The Board, chaired by Richard Last, is responsible for the Group’s corporate governance policy and recognises the importance of high standards of integrity, and consistently seeks to apply the principles set out in the Combined Code on Corporate Governance (the “Code”) (as amended from time to time) to the extent that they are appropriate for, and applicable to, a company of Patsystems’ size quoted on the Alternative Investment Market (“AIM”).

Board Meetings

The Board generally meets monthly and at such other times as required, and receives regular reports on a wide range of key issues including operational performance, risk management and corporate strategy.

The Board’s accountability is demonstrated by the adoption of a formal schedule of matters specifically reserved to the Board for its decision, concerning all key areas across the Group’s activities. Thereby ensuring that all major decisions affecting the Group are taken at Board level. All the directors are free to bring any matter to the attention of the Board, at any time.

Committees of the Board

The Audit Committee and the combined Remuneration and Nominations Committee meet at least twice a year.

Audit Committee

The Audit Committee is chaired by John Priestley and comprises all the non-executive directors. The external auditors, together with the Finance Director and other financial staff are invited to attend these meetings as and when required.
In accordance with its terms of reference the principal functions of this committee is to determine the appropriateness of accounting policies to be used in the Group’s annual results. In addition the Committee is responsible for monitoring the independence of the Group auditors, assessing the Group’s audit arrangements and the Group’s system of internal controls, and to review the half-yearly and annual results before publication.

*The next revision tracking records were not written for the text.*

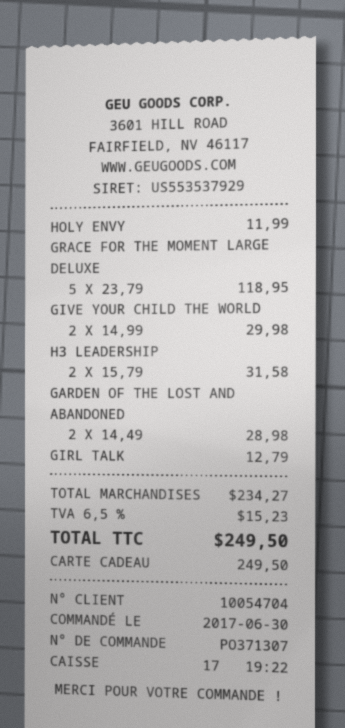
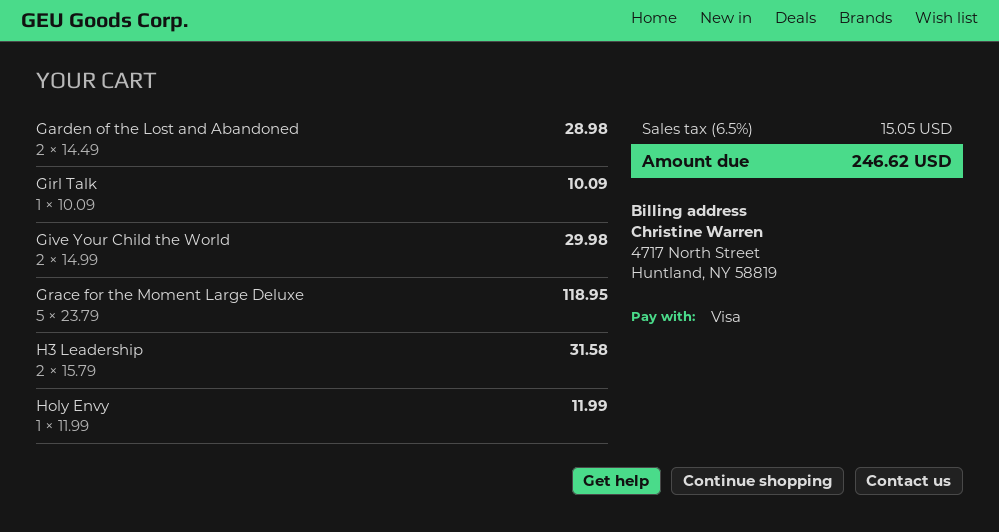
payment method: gift card -> Visa
GIRL TALK: 1 x 12.79 = 12.79 -> 1 x 10.09 = 10.09
tax: 6.5% = 15.23 -> 6.5% = 15.05
total: 249.50 -> 246.62

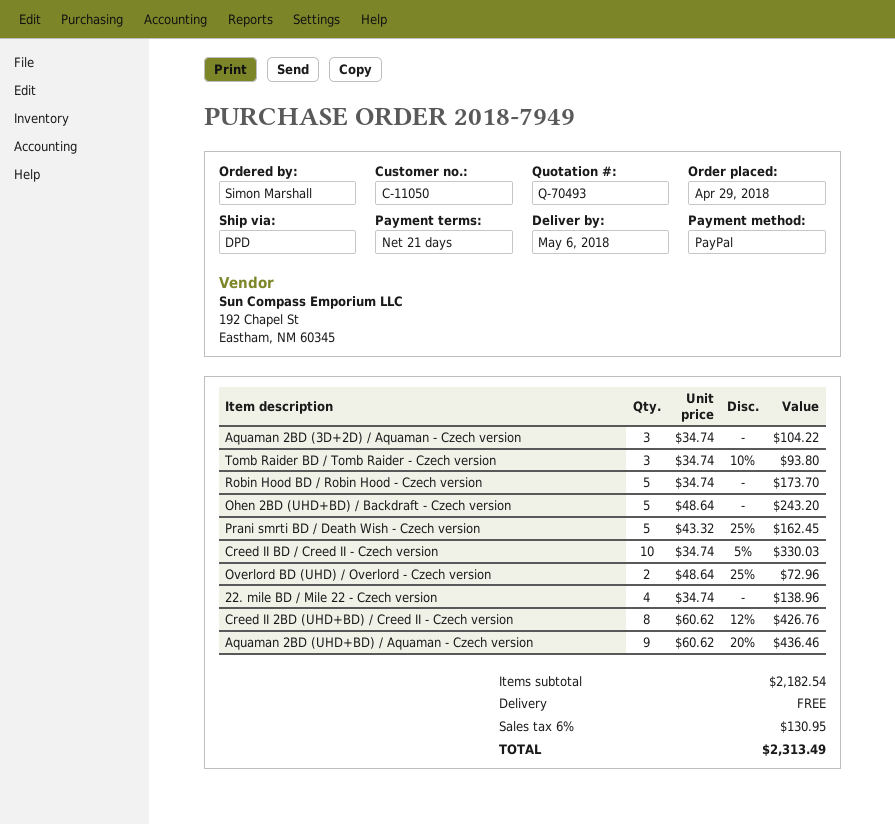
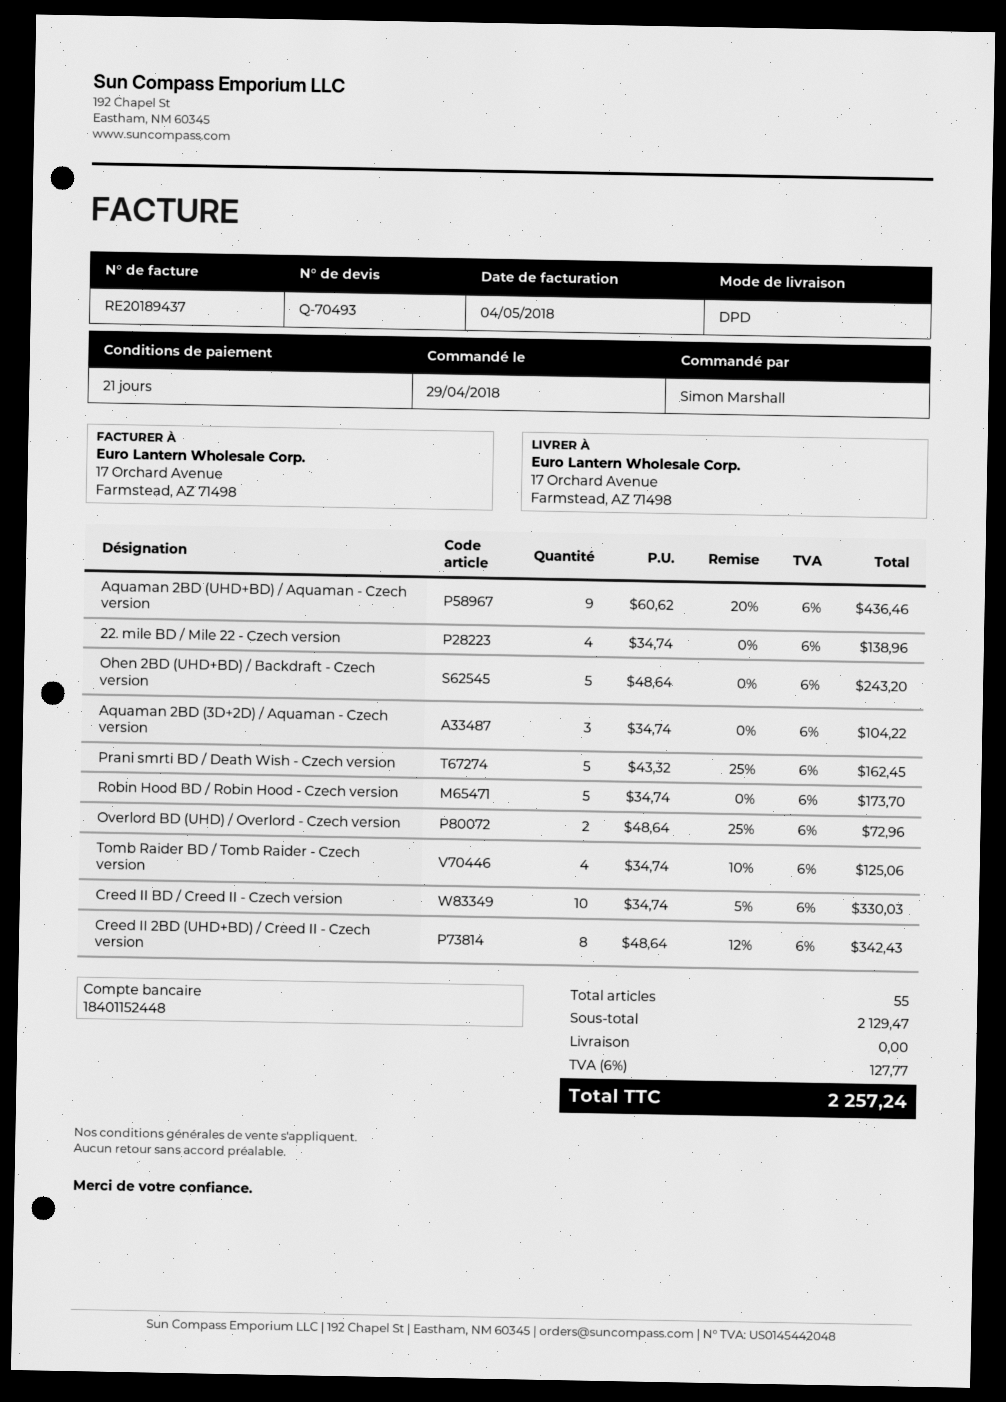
Tomb Raider BD / Tomb Raider - Czech version: 3 x 34.74 - 10% = 93.80 -> 4 x 34.74 - 10% = 125.06
Creed II 2BD (UHD+BD) / Creed II - Czech version: 8 x 60.62 - 12% = 426.76 -> 8 x 48.64 - 12% = 342.43
subtotal: 2182.54 -> 2129.47
tax: 6% = 130.95 -> 6% = 127.77
total: 2313.49 -> 2257.24

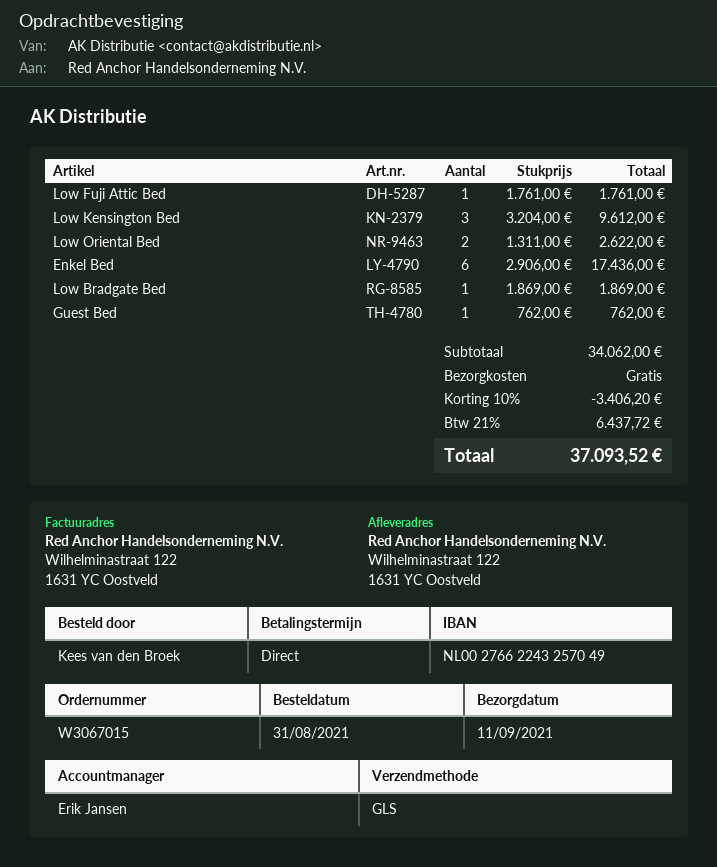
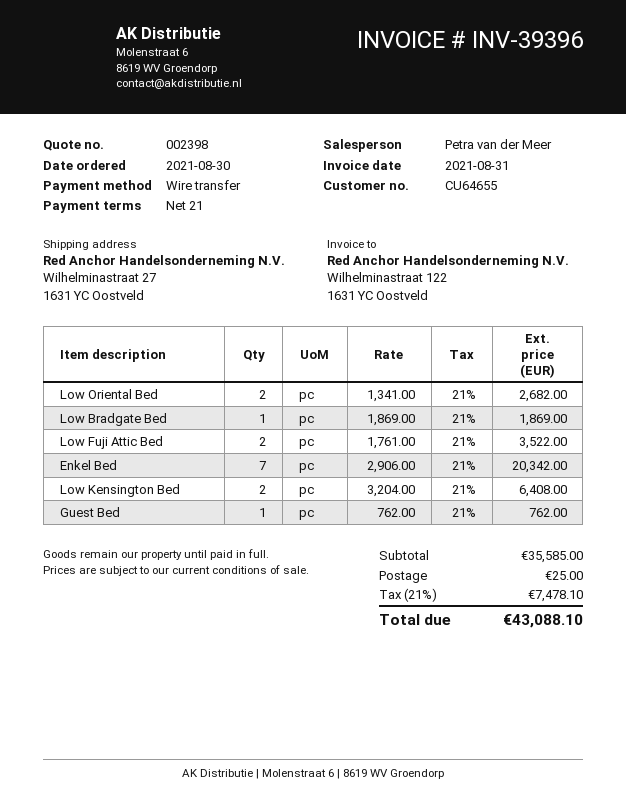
order date: 2021-08-31 -> 2021-08-30
payment terms: on receipt -> 21 days
sales rep: Erik Jansen -> Petra van der Meer
ship to: Wilhelminastraat 122, 1631 YC Oostveld -> Wilhelminastraat 27, 1631 YC Oostveld
Low Fuji Attic Bed: 1 x 1761.00 = 1761.00 -> 2 x 1761.00 = 3522.00
Low Kensington Bed: 3 x 3204.00 = 9612.00 -> 2 x 3204.00 = 6408.00
Low Oriental Bed: 2 x 1311.00 = 2622.00 -> 2 x 1341.00 = 2682.00
Enkel Bed: 6 x 2906.00 = 17436.00 -> 7 x 2906.00 = 20342.00
subtotal: 34062.00 -> 35585.00
discount: 10% = 3406.20 -> none
shipping: 0.00 -> 25.00
tax: 21% = 6437.72 -> 21% = 7478.10
total: 37093.52 -> 43088.10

Remuneration and Nominations Committee

The Remuneration and Nominations Committee comprises all the non-executive directors and is chaired by Stewart Douglas-Mann.

In accordance with its terms of reference the Committee determines the level and make-up of remuneration (including bonuses and options) of the executive directors and certain senior management. This also includes formulation of remuneration policy throughout the Group, embracing both share options and bonuses.

The Committee also evaluates the balance of skills, knowledge and experience on the Board and considers all new Board appointments and re-appointments against this evaluation.

The remuneration arrangements of the non-executive directors are determined by the Board as a whole.